## ENTRIES SHOWN

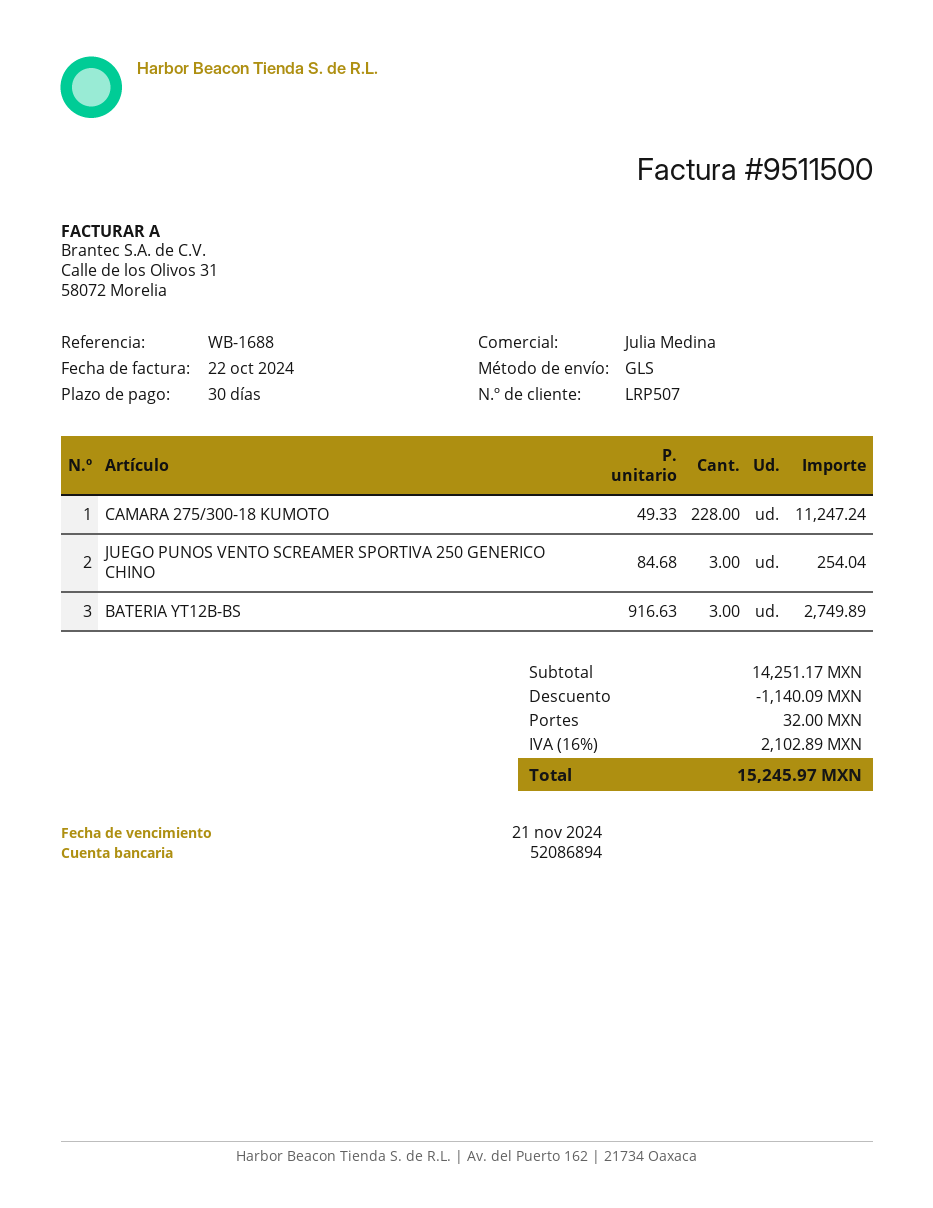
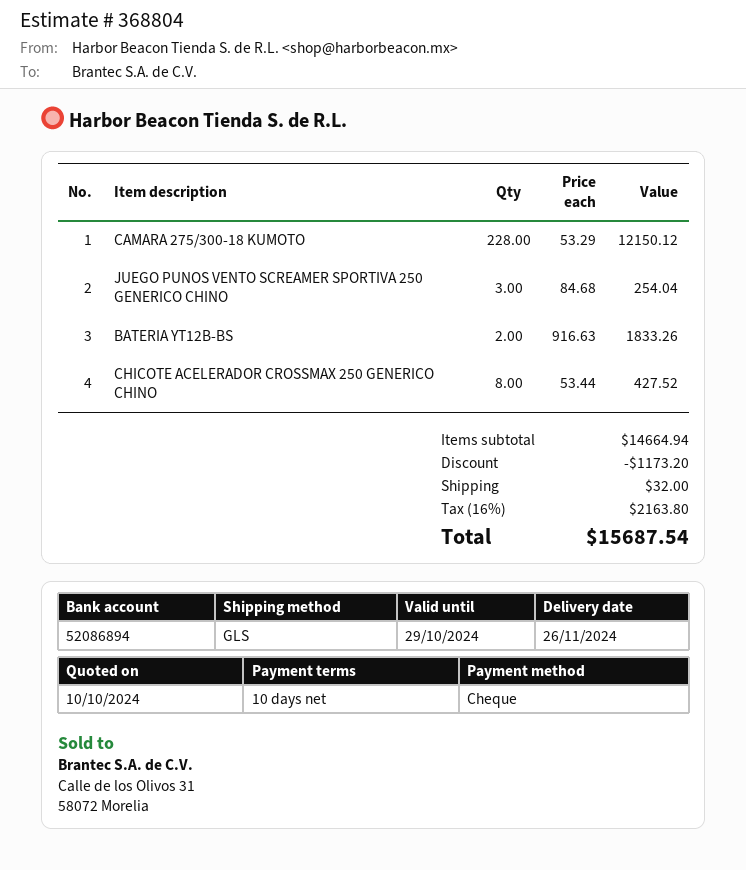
payment terms: 30 days -> 10 days
CAMARA 275/300-18 KUMOTO: 228 x 49.33 = 11247.24 -> 228 x 53.29 = 12150.12
BATERIA YT12B-BS: 3 x 916.63 = 2749.89 -> 2 x 916.63 = 1833.26
CHICOTE ACELERADOR CROSSMAX 250 GENERICO CHINO: none -> 8 x 53.44 = 427.52
subtotal: 14251.17 -> 14664.94
discount: 1140.09 -> 1173.20
tax: 16% = 2102.89 -> 16% = 2163.80
total: 15245.97 -> 15687.54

## TASK STATEMENT
Give an exact copy of the lines above from the line with "CAMARA 275/300-18 KUMOTO: 228" up to and including the line with "discount: 1140.09 -> 1173.20", and leave everything else out.

## ANSWER BOX
CAMARA 275/300-18 KUMOTO: 228 x 49.33 = 11247.24 -> 228 x 53.29 = 12150.12
BATERIA YT12B-BS: 3 x 916.63 = 2749.89 -> 2 x 916.63 = 1833.26
CHICOTE ACELERADOR CROSSMAX 250 GENERICO CHINO: none -> 8 x 53.44 = 427.52
subtotal: 14251.17 -> 14664.94
discount: 1140.09 -> 1173.20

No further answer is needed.